川島家門外有鬻新聞紙之童子,搖鈴呼曰:“此大奇事!為高麗兵要。”童子既過,即有小車至門,則武男歸也。寡婦知所行事,武男必怒,則自謂吾先下刃,則吾據勝著。自山木歸時,得中將許可,即於本日齎浪子奩具遣歸。亦知所行太忍,顧不如是,無有了期,不如斬釘截鐵為之。行後,自以得計,兩三日意氣發舒,而家中人鹹哀憐武男夫婦,心中滋不悅此毒媼所為,頗望武男主人歸時,質問其母,而武男果歸矣。加藤夫人之書,乃未及得,家書亦不語及,故武男之歸,一無所知。自橫須賀以車抵家,司庖之使女謂鬆婢曰:“主人尚未知狀,竟攜歸物事饋少夫人也。”鬆曰:“然天下安有如是為母之人,出婦乃不令其子知之,汝姑待之,主人必且大怒。吾老主母直為老厲鬼,甘人而食。”司庖者曰:“然。天下固無此慘事也。彼長日詈我,己則胡知者。彼身為村女,驟為人上,吾役彼家,心滋不懌。”鬆曰:“胡吾主人尚未知休妻事?”司庖者曰:“此何能怪!彼久出不審家事,又孰計身為人母乃為是慘無天日之事。我為主人憤,又為少夫人悲也。今尚未知少夫人作何狀?汝聽之:老寡婦聲張矣。吾為吾事,勿令彼蹈隙而攻我。”
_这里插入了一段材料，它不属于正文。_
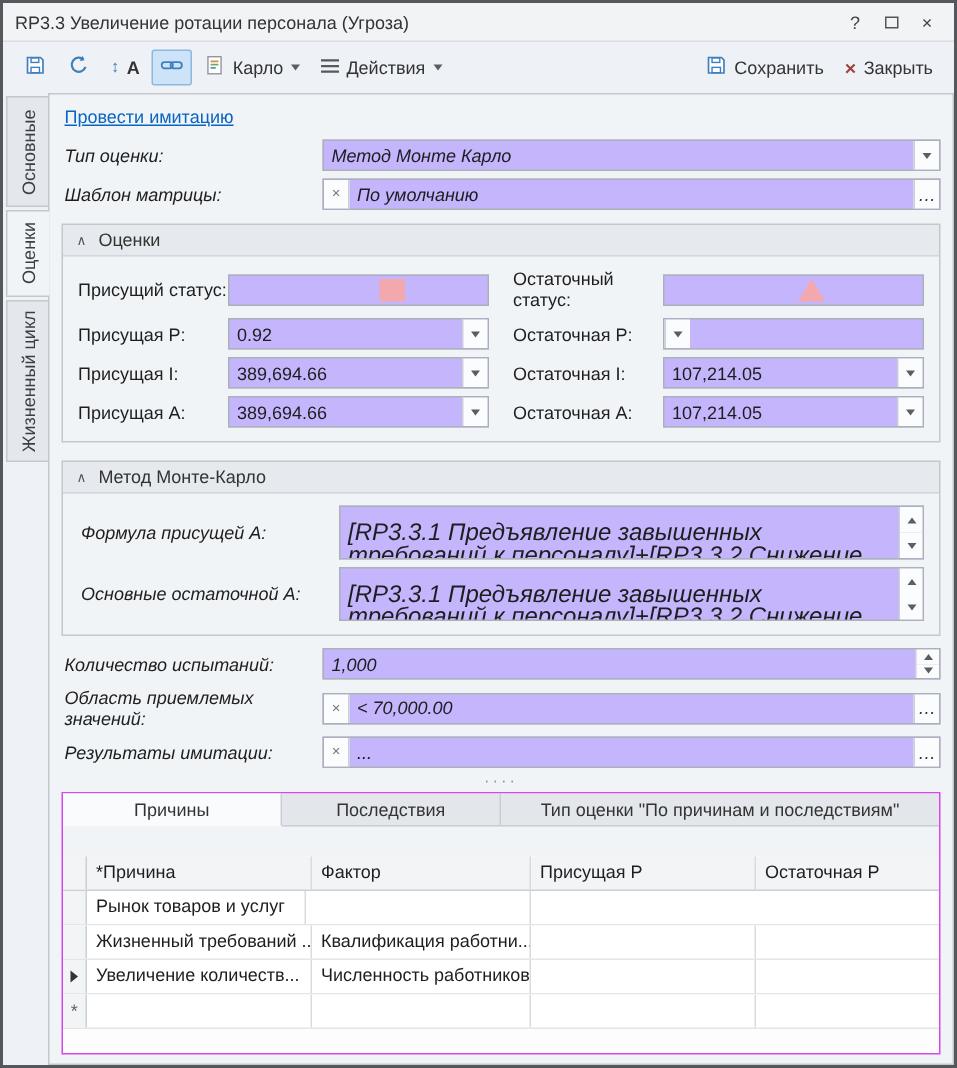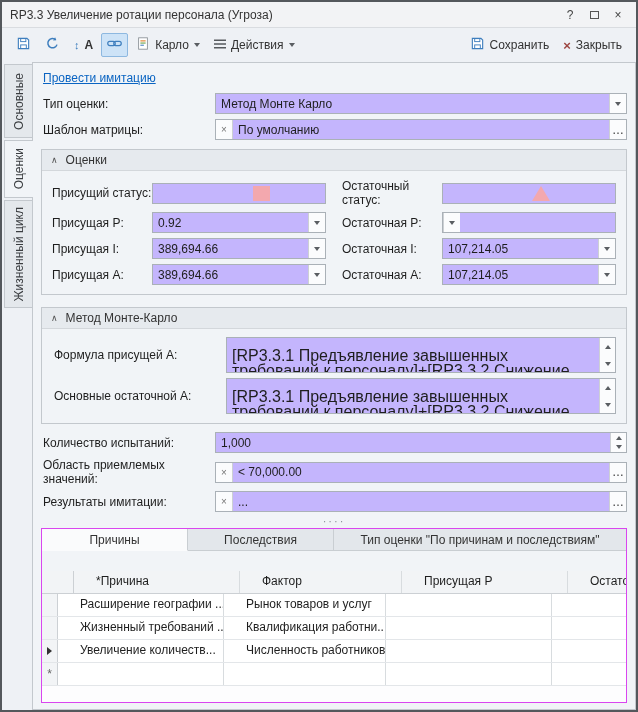--- a/index.html
+++ b/index.html
@@ -34,21 +34,21 @@
           background:#e4e8ec; color:#3b3e41; display:flex; align-items:center; justify-content:center; }
   .vtab span { writing-mode:vertical-rl; transform:rotate(180deg); white-space:nowrap; }
   .vtab.t1 { height:74px; } .vtab.t2 { height:58px; } .vtab.t3 { height:108px; }
   .vtab.selected { background:#f1f4f7; width:29px; margin-right:-1px; position:relative; z-index:2; }
 
   .main { flex:1; border:1px solid #c3c8cd; background:#f1f4f7; padding:6px 8px; display:flex;
           flex-direction:column; min-width:0; }
 
   .sim-link { color:#0a64c2; text-decoration:underline; margin:2px 0 8px 2px; display:inline-block; width:max-content; }
 
-  .frow { display:flex; align-items:center; margin-bottom:5px; flex:none; }
+  .frow { display:flex; align-items:center; margin-bottom:5px; flex:none;font-style:italic; }
   .flabel { width:174px; flex:none; padding-left:2px; }
   .ctrl { flex:1; min-width:0; }
 
   .input { background:#c4b5fd; border:1px solid #aab1b7; height:21px; display:flex; align-items:center; }
   .input .txt { flex:1; padding:0 5px; white-space:nowrap; overflow:hidden; min-width:0; }
   .side-btn { width:17px; flex:none; align-self:stretch; display:flex; align-items:center;
               justify-content:center; background:#fbfcfd; color:#555; }
   .drop-btn  { border-left:1px solid #ccd0d4; }
   .x-btn     { border-right:1px solid #ccd0d4; font-size:10px; color:#777; }
   .dots-btn  { border-left:1px solid #ccd0d4; font-size:12px; color:#333; }
@@ -81,21 +81,21 @@
 
   
   .bottom { flex:1; display:flex; flex-direction:column; min-height:0; border:1px solid #d946ef;gap:20px; }
   .btabs { flex:none; display:flex; background:#e3e7eb; border-bottom:1px solid #c9ced2; }
   .btab { width:146px; min-height:21px; display:flex; align-items:center; justify-content:center;
           border-right:1px solid #c9ced2; color:#333; padding:2px 8px; white-space:nowrap; overflow:hidden; }
   .btab.wide { flex:1; border-right:none; }
   .btab.selected { background:#fafbfc; margin-bottom:-1px; border-bottom:1px solid #fafbfc; }
   .grid-wrap { flex:1; background:#fafbfc; display:flex; flex-direction:column; min-height:0; }
   .ghead { display:flex; flex:none; background:#f2f4f6; border-bottom:1px solid #ccd0d4; height:23px; }
-  .gcell { border-right:1px solid #d8dcdf; padding:3px 6px; white-space:nowrap; overflow:hidden;margin-left:16px; }
+  .gcell { border-right:1px solid #d8dcdf; padding:3px 6px; white-space:nowrap; overflow:hidden; }
   .cg { width:16px; padding:0; } .c1 { width:150px; } .c2 { width:146px; } .c3 { width:150px; }
   .c4 { flex:1; border-right:none; }
   .grow { display:flex; flex:none; height:23px; border-bottom:1px solid #e3e6e9; background:#fff; }
   .gutter { width:16px; flex:none; background:#f2f4f6; border-right:1px solid #ccd0d4;
             display:flex; align-items:center; justify-content:center; color:#666; }
   .row-arrow { width:0; height:0; border-top:4px solid transparent; border-bottom:4px solid transparent;
                border-left:5px solid #333; }
   .gfill { flex:1; background:#fdfdfe; }
 </style>
 </head>
@@ -402,21 +402,20 @@
           <div class="ghead">
             <span class="gcell cg gutter"></span>
             <span class="gcell c1">*Причина</span>
             <span class="gcell c2">Фактор</span>
             <span class="gcell c3">Присущая P</span>
             <span class="gcell c4">Остаточная P</span>
           </div>
 
           <div class="grow">
             <span class="gutter"></span>
-            <span class="gcell c1">Расширение географии ...</span>
             <span class="gcell c2">Рынок товаров и услуг</span>
             <span class="gcell c3"></span>
             <span class="gcell c4"></span>
           </div>
 
           <div class="grow">
             <span class="gutter"></span>
             <span class="gcell c1">Жизненный требований ...</span>
             <span class="gcell c2">Квалификация работни...</span>
             <span class="gcell c3"></span>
時屋中母子之聲漸語漸巨。武男曰:“母允我未歸者母決不行是事,留待兒歸,而書中又不一言,但以一人之意行之,此事兒胡能忍!回時路經逗子,以不見浪子,問彼老嫗,嫗言曰:‘浪子已歸東京。’兒已深駭,以病軀遠行,乃不期母以計出之。兒凡事固稟承之母氏,然以情準之,亦頗為過。”寡婦曰:“吾過也,且知過也。吾非不愛浪子,特愛汝耳。”武男曰:“母專為兒,舉天良名譽而盡**之!”寡婦曰:“武男,汝男子,非婦人也。若母已謙卑至是,汝仍思浪子乎?”武男曰:“母所行事,竟出兒萬不能忍之地步。”寡婦曰:“為事已晚,不可救矣!彼家亦已允,汝尚何策!實告汝,汝敢妄為者,匪特爾母蒙羞,即汝亦難雪恥。”武男無言,即取所攜歸之蘋果餉浪子者,一一擲而碎之,告母曰:“母殺浪子即殺我,我行,不歸矣。”立時登車,赴橫須賀兵輪而去。
時高麗事急,日本政府與中國下書宣戰。七月十八日,日皇下諭,命樺山水師副將為軍令司長,以鬆島戰艦為水師中軍坐船,武男即隸其舟,他船均在佐世保。天皇命鬆島亦赴佐世保與群船遇。武男但備此身為受炮之鵠,行時一無顧戀,但圖一死。片岡中將自長女歸後,即家中構一精舍,為浪子養病之所,即自逗子延老嫗歸,侍浪子。至於九月,後備兵動,中將亦奉敕出師,即於月之十三日至廣島。天皇亦臨勞軍,執兵符為大元帥。十月中,片岡及大山、山地兩大將至遼陽。前書所敘瑣屑之事,可暫止勿言,而全國均注意於日清之戰矣!